You really want something that charges at 10% of the battery capacity or less, so 1.2 amp/hours.

Charging at 4a/h risks boiling the battery up. You could connect the bike batter to a big (car) battery and charge them as a pair.

A normal Optimate or similar is a better option though. LIDL sometimes do one for £15.

There appears to be some misunderstanding of the concepts involved here. Amp-hours (not Amp/hours) is a measure of a battery's capacity, *not* the rate at which it can be charged (or discharged). To talk of "charging at 4 Amps/hour" is meaningless.

And you should *not* connect dissimilar batteries "as a pair" as a means of limiting charging current. If the other battery is already fully charged, the charging current through the partially discharged one may well be even more than the charger's rated output...
 
There appears to be some misunderstanding of the concepts involved here. Amp-hours (not Amp/hours) is a measure of a battery's capacity, *not* the rate at which it can be charged (or discharged). To talk of "charging at 4 Amps/hour" is meaningless.

And you should *not* connect dissimilar batteries "as a pair" as a means of limiting charging current.

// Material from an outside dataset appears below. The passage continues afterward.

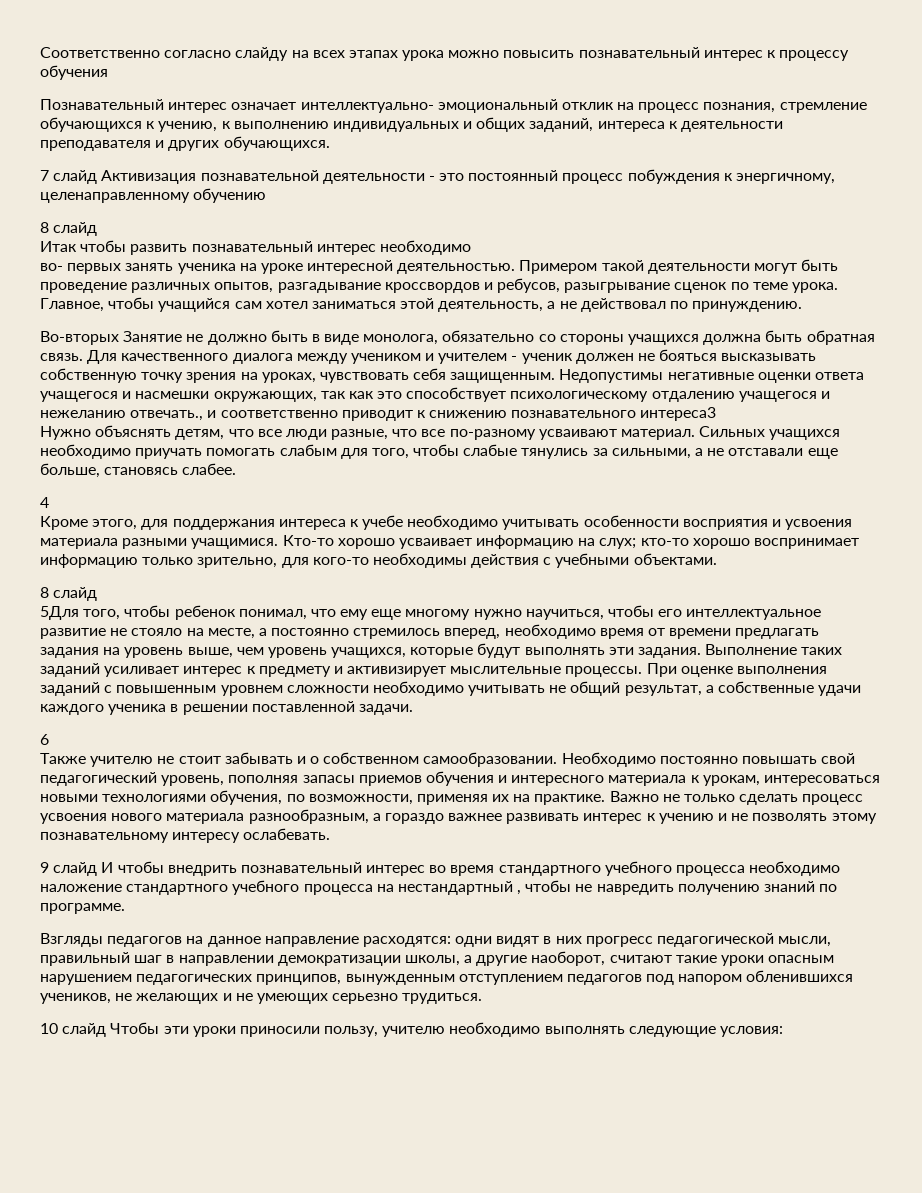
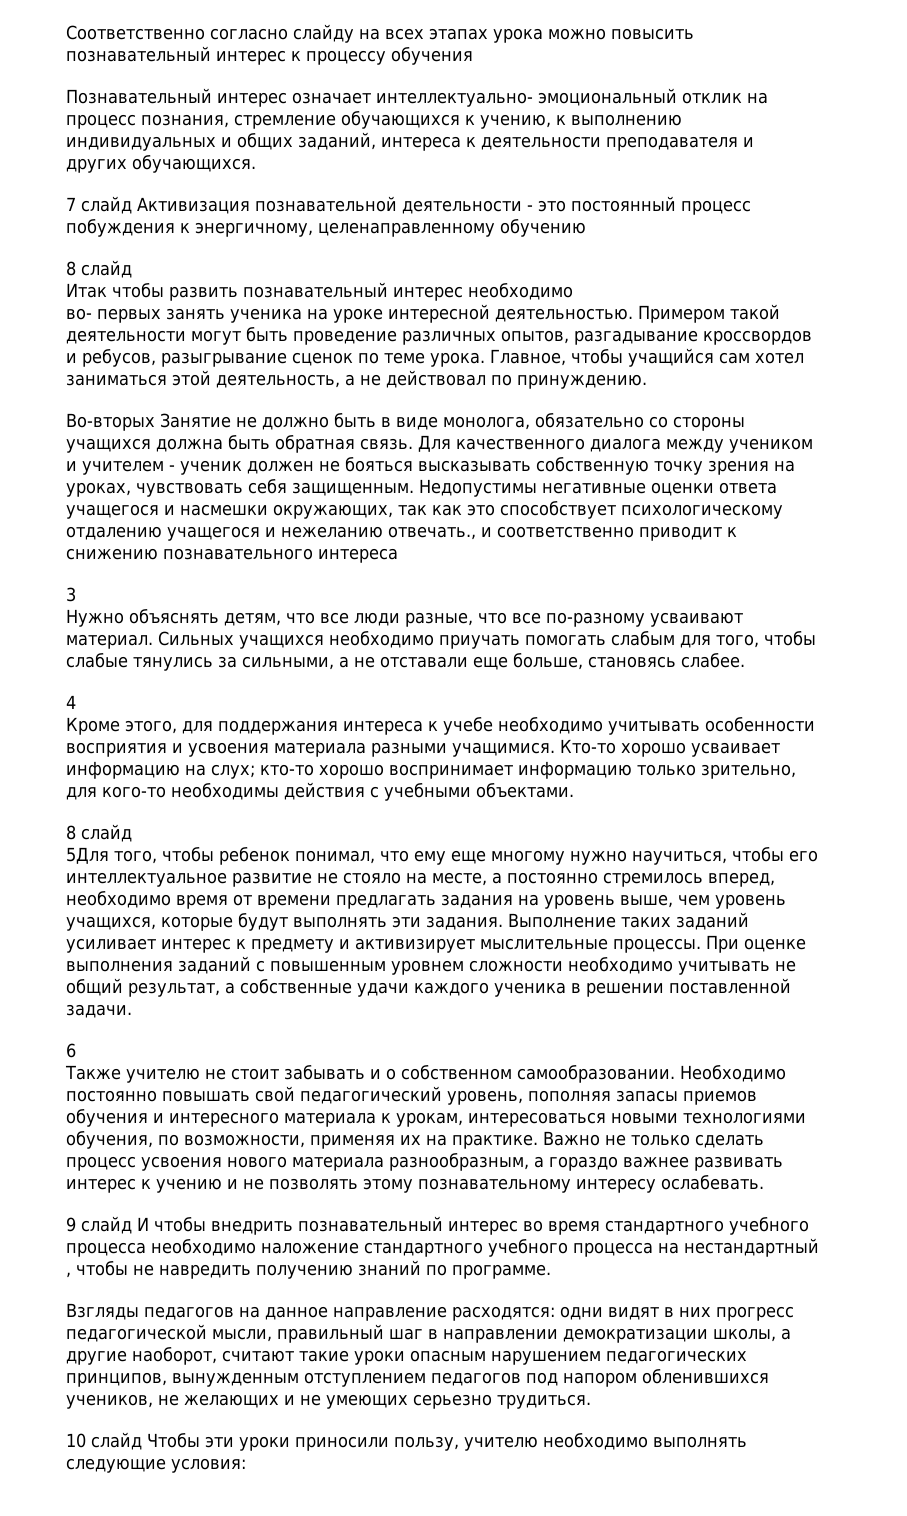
- Недопустимы негативные оценки ответа учащегося и насмешки окружающих, так как это способствует психологическому отдалению учащегося и нежеланию отвечать., и соответственно приводит к снижению познавательного интереса3
+ Недопустимы негативные оценки ответа учащегося и насмешки окружающих, так как это способствует психологическому отдалению учащегося и нежеланию отвечать., и соответственно приводит к снижению познавательного интереса
+ 3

If the other battery is already fully charged, the charging current through the partially discharged one may well be even more than the charger's rated output...

Well I never was an electrical genius :D
 
Two lead acid batteries connected in parallel will always charge one of them (or discharge if you like) before the other one. If one is big and one is small, the smaller one will always try to do all of the work.

Amp Hours is the amount of charge the battery takes to reach fully charged.
1 amp for 10 hours = 10 Amp hours.

The energy available from the full battery is always less than the amp hours put in. If its discharged hard (as with a starter motor), it can be a lot less.

Lead acid should be charged at no more than 10% of its Amp Hour capacity, but ideally a lot less to prolong its life. Optimates and other conditioning chargers charge gently. When the battery is full they keep it topped up with a float charge which is not the same as a trickle charge.

A monthly blast with a high current will damage the battery.